Sequencing/Recording to S2400 with Trackers

Continuing the discussion from Getting The Most From Recording:

Hi everyone,

I’m a relatively new person to composing music on hardware and I know very little about how audio hardware interacts with audio software. I produce all of my major audio projects solely in Renoise. I occasionally bounce patterns on my S2400 and import them directly into Renoise, but I’d love to come up with a way to integrate my hardware so it can be utilized simultaneously with my software. I adore the tracker style sequencing workflow and I suspect that there is a creative way that is distinctive from a typical streamlined DAW of how it can be used particularly for sequencing hardware instruments.

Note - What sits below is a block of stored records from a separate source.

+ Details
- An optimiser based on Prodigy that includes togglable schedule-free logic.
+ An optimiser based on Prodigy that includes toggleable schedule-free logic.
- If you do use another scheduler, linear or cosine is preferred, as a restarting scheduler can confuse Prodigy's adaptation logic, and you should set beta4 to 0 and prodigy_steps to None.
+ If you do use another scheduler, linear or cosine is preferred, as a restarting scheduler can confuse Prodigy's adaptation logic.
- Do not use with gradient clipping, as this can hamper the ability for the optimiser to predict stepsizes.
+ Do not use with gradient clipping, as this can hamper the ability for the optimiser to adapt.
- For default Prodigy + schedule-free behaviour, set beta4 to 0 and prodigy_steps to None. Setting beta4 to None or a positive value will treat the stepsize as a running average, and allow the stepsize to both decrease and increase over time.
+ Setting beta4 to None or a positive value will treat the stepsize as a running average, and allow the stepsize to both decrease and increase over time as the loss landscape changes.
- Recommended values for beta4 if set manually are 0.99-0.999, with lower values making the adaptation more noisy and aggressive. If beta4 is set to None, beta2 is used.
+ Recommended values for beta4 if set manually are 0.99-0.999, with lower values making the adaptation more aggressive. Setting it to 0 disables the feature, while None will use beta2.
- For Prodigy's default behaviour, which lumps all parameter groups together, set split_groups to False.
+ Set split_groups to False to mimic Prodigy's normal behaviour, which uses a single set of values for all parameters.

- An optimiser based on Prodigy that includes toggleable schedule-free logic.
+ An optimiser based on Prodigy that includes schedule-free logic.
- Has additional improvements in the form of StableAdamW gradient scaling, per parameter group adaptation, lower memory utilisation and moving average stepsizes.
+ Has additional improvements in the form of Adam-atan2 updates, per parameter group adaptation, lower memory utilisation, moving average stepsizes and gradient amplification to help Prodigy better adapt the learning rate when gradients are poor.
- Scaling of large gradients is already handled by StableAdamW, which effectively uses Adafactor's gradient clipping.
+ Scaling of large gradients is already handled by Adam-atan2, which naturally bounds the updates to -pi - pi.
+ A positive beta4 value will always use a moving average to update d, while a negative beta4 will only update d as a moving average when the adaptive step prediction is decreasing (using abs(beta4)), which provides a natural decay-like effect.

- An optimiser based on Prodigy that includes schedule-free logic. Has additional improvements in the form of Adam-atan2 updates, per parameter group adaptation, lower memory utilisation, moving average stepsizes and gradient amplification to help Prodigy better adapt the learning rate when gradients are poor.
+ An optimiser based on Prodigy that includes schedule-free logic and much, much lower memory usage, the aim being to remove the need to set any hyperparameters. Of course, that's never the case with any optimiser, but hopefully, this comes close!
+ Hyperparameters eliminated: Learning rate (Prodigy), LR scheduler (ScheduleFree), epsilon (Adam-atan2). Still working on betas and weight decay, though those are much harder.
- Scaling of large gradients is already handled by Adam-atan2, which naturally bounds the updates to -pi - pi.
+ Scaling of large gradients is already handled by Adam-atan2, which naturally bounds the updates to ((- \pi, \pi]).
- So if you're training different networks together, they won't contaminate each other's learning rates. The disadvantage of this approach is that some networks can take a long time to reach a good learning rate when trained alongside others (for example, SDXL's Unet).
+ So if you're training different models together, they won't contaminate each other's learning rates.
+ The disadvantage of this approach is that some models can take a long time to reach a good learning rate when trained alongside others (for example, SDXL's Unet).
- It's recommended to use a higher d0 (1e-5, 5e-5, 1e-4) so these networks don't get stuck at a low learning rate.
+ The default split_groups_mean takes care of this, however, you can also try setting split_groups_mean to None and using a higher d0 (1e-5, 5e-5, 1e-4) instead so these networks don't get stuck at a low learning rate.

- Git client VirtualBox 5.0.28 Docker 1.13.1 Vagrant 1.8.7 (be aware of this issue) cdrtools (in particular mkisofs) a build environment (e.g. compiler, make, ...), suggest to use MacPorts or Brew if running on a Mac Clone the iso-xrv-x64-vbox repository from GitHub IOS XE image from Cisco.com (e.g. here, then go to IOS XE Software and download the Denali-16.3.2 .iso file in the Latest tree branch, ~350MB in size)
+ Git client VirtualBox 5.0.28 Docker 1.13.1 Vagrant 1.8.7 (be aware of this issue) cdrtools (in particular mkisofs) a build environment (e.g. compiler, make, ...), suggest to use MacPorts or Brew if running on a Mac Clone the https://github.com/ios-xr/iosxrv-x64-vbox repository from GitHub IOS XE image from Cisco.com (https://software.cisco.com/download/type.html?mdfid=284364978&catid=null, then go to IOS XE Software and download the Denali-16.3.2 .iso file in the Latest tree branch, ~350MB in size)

So far I haven’t used Renoise to sequence S2400 directly, as I don’t have a MIDI clock device to make timings tighter, but I’ve managed to make Renoise send MIDI signals to a WIDI Jack, which would then transmit them to a predefined channel on S2400, so I could easily play chords and arpeggios and record MIDI signals. As of now I have to manually time myself pressing Record on S2400 and Play in Renoise after the countdown. It is a tedious way to do things that I want to drop as soon as I find an easier way to do this trick.

Has anyone used a tracker as sequencer for S2400? Are there any tricks that anyone is using to simplify the workflow of recording MIDI from a software sequencer?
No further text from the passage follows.